• **Required action**:
Every line from the one with "(201, 538) none" to the one with "(237, 182) none", including those two, is to be copied exactly; all other lines of the entries below are left out.

• **Data shown**:

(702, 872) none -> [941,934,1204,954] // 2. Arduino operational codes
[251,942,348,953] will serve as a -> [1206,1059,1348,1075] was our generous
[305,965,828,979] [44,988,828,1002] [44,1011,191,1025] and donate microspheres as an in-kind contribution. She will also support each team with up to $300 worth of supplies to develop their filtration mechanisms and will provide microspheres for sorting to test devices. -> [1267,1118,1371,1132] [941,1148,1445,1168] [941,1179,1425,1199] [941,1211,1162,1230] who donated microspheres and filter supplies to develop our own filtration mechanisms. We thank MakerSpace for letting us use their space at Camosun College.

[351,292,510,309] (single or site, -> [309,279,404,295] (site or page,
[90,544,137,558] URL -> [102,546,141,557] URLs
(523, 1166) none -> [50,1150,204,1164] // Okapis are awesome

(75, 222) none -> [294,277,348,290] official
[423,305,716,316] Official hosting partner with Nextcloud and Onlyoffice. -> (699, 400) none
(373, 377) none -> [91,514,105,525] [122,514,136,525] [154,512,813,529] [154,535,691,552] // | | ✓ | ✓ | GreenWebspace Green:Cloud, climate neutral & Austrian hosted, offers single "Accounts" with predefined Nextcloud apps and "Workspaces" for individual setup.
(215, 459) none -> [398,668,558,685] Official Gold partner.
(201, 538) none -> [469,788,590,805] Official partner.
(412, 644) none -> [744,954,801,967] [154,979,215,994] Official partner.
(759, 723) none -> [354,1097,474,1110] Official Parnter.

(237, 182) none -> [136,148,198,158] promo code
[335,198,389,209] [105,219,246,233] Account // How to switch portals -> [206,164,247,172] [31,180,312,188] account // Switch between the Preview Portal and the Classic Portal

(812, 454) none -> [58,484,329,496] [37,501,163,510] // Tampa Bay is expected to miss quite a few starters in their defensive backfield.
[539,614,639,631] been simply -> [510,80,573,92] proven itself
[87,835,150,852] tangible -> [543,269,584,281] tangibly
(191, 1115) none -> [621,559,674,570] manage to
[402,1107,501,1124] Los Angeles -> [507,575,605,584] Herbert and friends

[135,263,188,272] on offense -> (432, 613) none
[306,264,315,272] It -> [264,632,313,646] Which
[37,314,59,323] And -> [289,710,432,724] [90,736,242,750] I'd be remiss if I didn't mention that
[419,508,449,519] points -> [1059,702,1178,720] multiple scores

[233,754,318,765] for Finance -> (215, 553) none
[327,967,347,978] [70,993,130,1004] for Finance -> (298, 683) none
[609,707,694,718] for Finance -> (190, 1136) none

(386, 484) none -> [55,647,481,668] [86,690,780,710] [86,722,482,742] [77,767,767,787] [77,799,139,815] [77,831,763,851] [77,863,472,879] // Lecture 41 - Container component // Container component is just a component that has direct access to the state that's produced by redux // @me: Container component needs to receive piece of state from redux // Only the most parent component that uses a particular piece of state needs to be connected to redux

• **Reply to the exercise**:
(201, 538) none -> [469,788,590,805] Official partner.
(412, 644) none -> [744,954,801,967] [154,979,215,994] Official partner.
(759, 723) none -> [354,1097,474,1110] Official Parnter.

(237, 182) none -> [136,148,198,158] promo code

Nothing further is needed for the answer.